Well, first of all i thought this was the Champions of Fluff, so i put in as much as i could know. Second, there are a couple of mistakes but they're mostly grammatical. Third, Horus didn't find Jonson! The Dark Angels are the I Legion. They were found by the Emperor first. Fourth, it is said in many published works that Dorn was the most devoted, but spose it is debateable. Fifth, the Wraithworld thing is my fault. Sixth, Corax's mutational marines was from both the massacre and slow recruitment. Seventh, what i wrote about the C'Tan waking at the wrong time is written in the Necrons codex. 

And once again, this is the Champions of Fluff. It's easy to know intricate things about one, but harder to accumulate knowledge about a wider subject. That's why topic test questions are normally broad like "describe five Space Marine Chapters" or "What are the names of the twenty primarchs, not including the two lost primarchs" And it's really only my first two posts which are common. And this is just off the top of my head with no codexes or other sites open, so yeah. And, plus, the DA were the 1st SM Legion found by the Emperor which you didn't know so you learnt something from my broader summary, didn't you? 

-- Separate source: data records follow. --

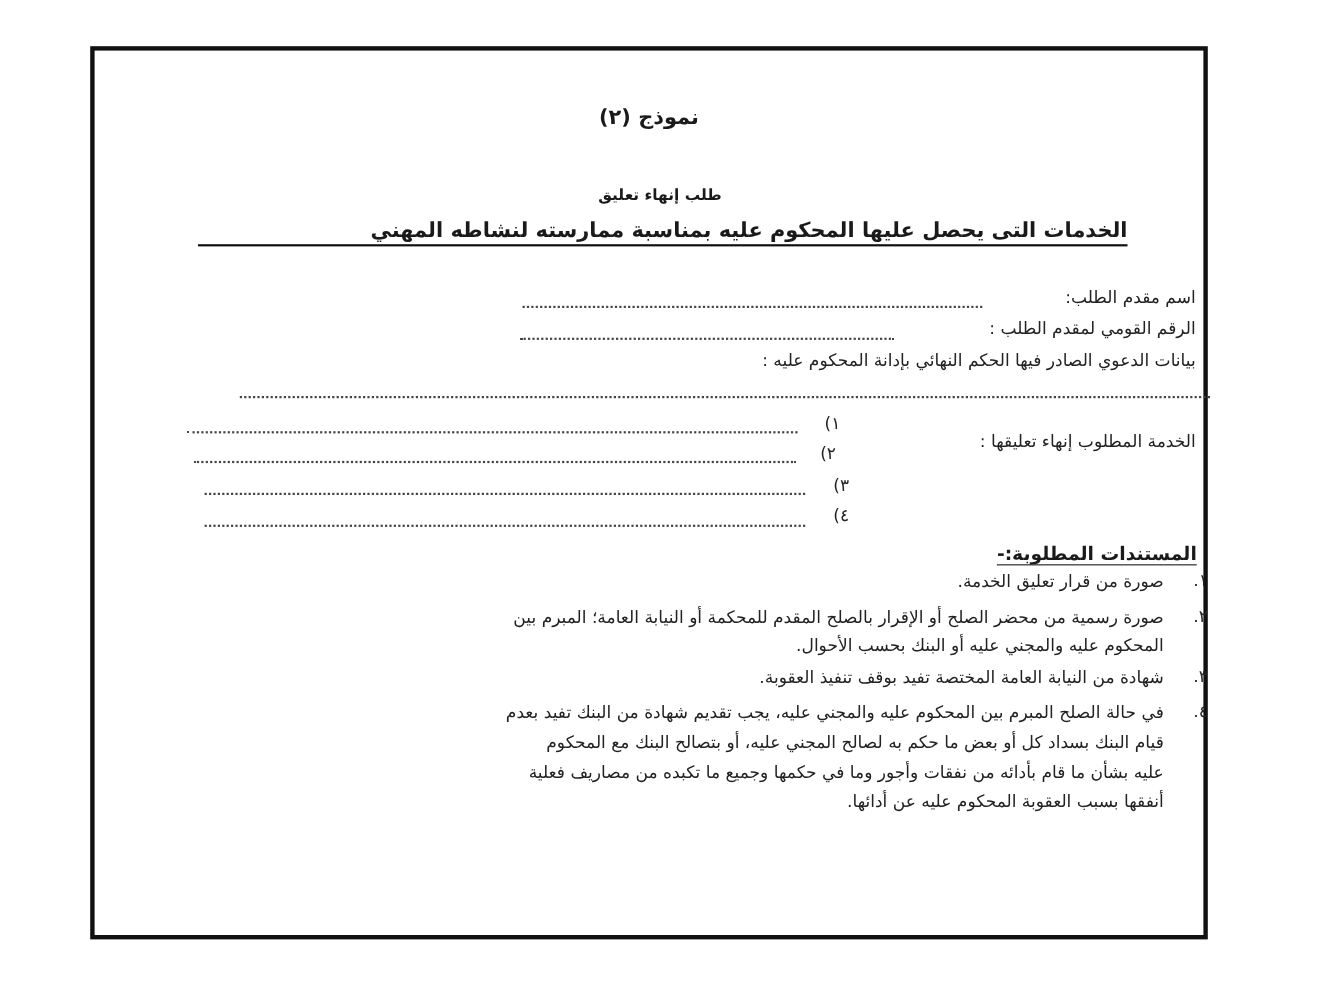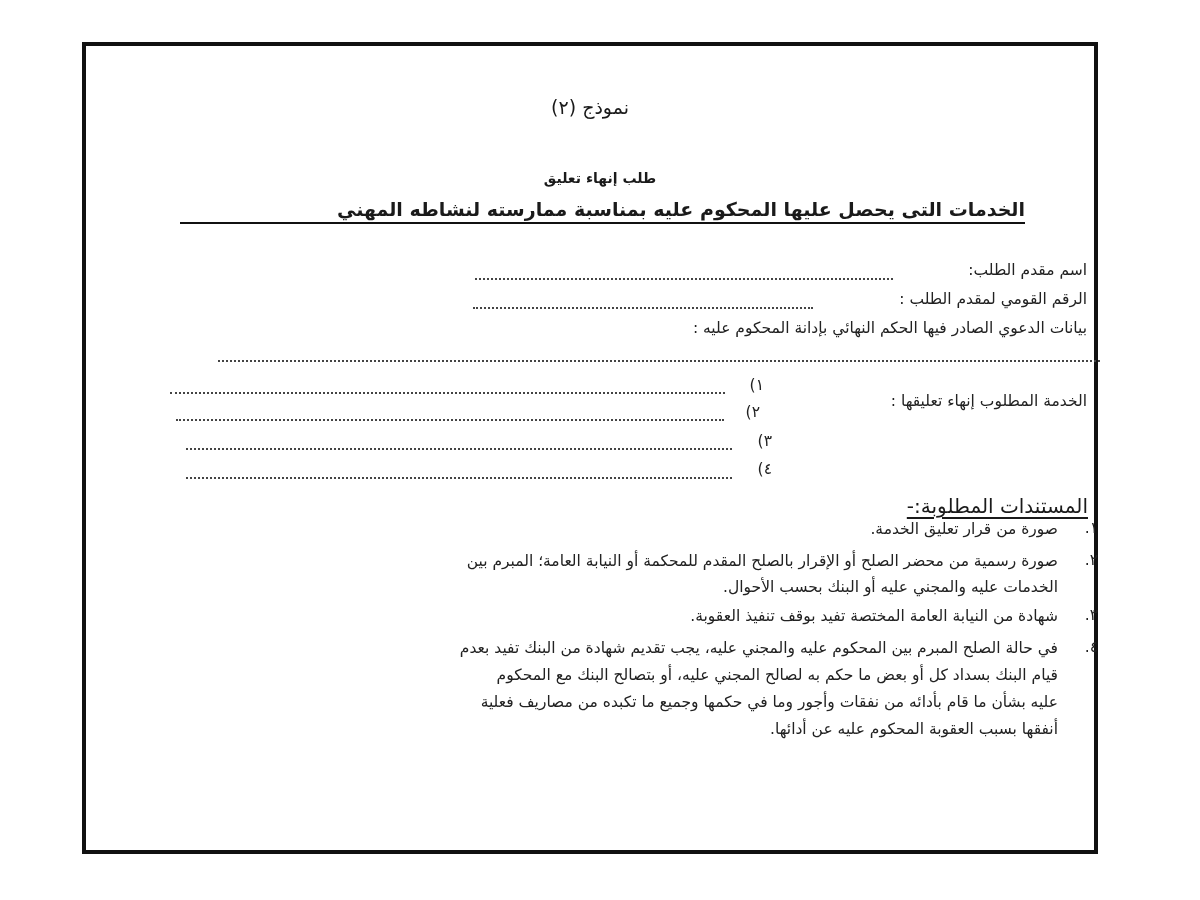"نموذج (٢)" .form-no { font-weight: normal -> bold }
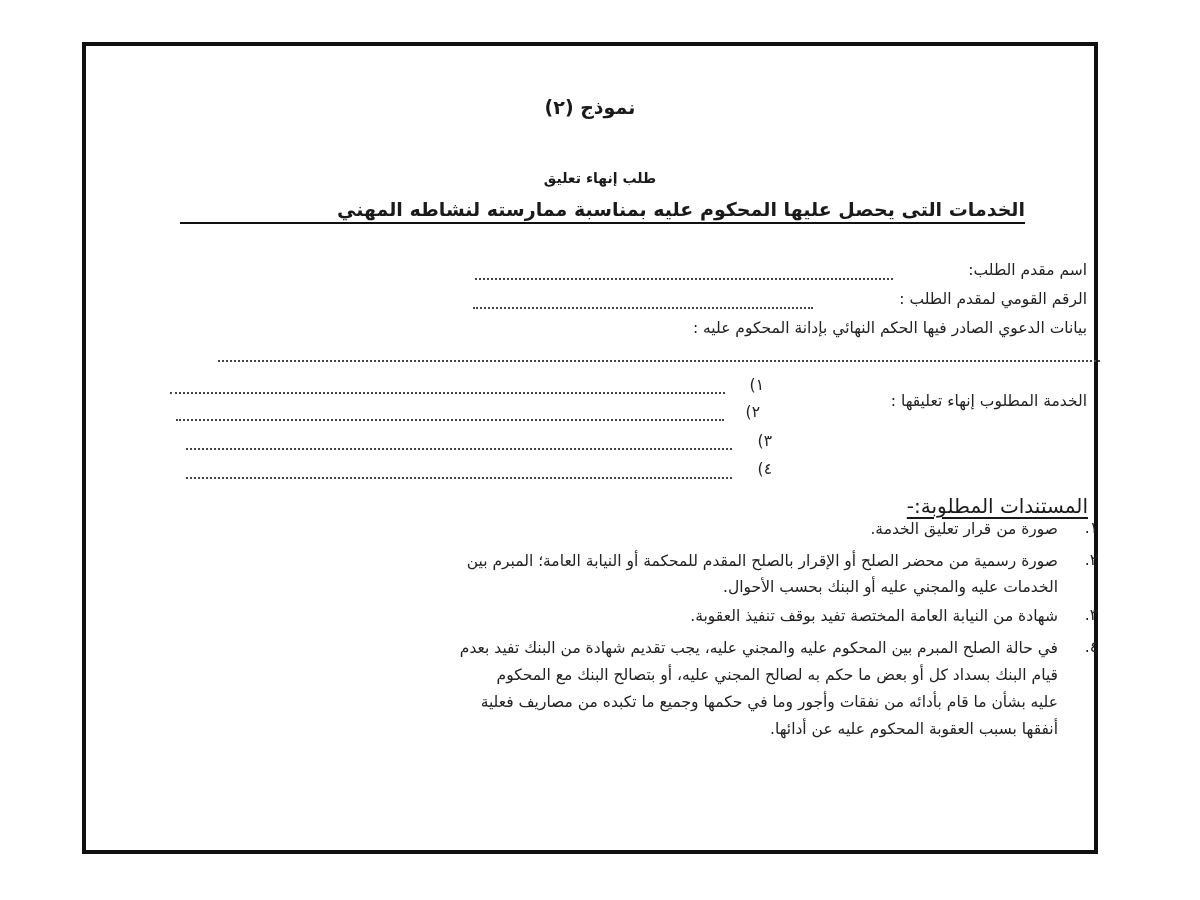"المستندات المطلوبة:-" .section-heading { font-size: 20px -> 17px; font-weight: normal -> bold }
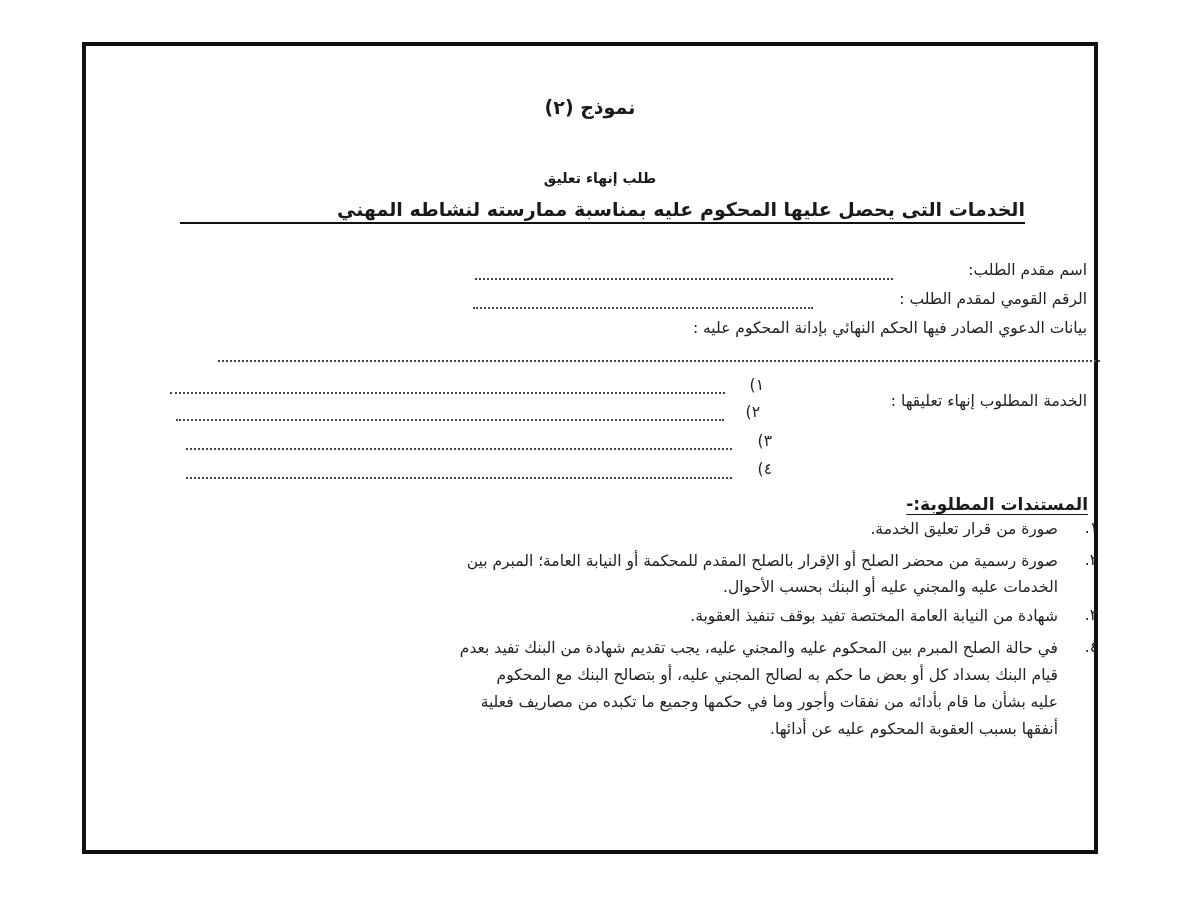"الخدمات عليه والمجني عليه أو" div.abs { text: الخدمات -> المحكوم }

Yeah. Take that Child-of-the-Emperor!!!!!!!!!!!!!!!!!!!!!!!!!!!!!!!!!!!!!!!!!!!!!!!!!!!!!!!!!!!!!!!!


----------



## Baron Spikey (Mar 26, 2008)

Nope the Lion wasn't found first, the Legion's numbers aren't indicative of when they were found but of in which order they were created. The Dark Angels were the first legion created but their Primarch was found much later.

It also says in many published works that Horus was the most devoted- go figure.


----------



## Mossy Toes (Jun 8, 2009)

Fluff Master said:


> Well, first of all i thought this was the Champions of Fluff, so i put in as much as i could know. Second, there are a couple of mistakes but they're mostly grammatical.


To be perfectly honest, there are a great deal of grammatical mistakes, yes - but you are misquoting and arguing the greater number of Child's points on tangents that are completely unrelated.


Fluff Master said:


> Third, Horus didn't find Jonson! The Dark Angels are the I Legion. They were found by the Emperor first.


The Dark Angels were the I Legion, true - but that just means that they were made with the gene-seed of Primarch "Number One". The Primarchs were given those numbers long before they were even cast out into the void; they weren't found from number one to number twenty in that order. In the Horus Heresy book _False Gods_, it clearly states that the cryo-caskets of the Primarchs are labeled with their corresponding roman numerals.


Fluff Master said:


> Sixth, Corax's mutational marines was from both the massacre and slow recruitment.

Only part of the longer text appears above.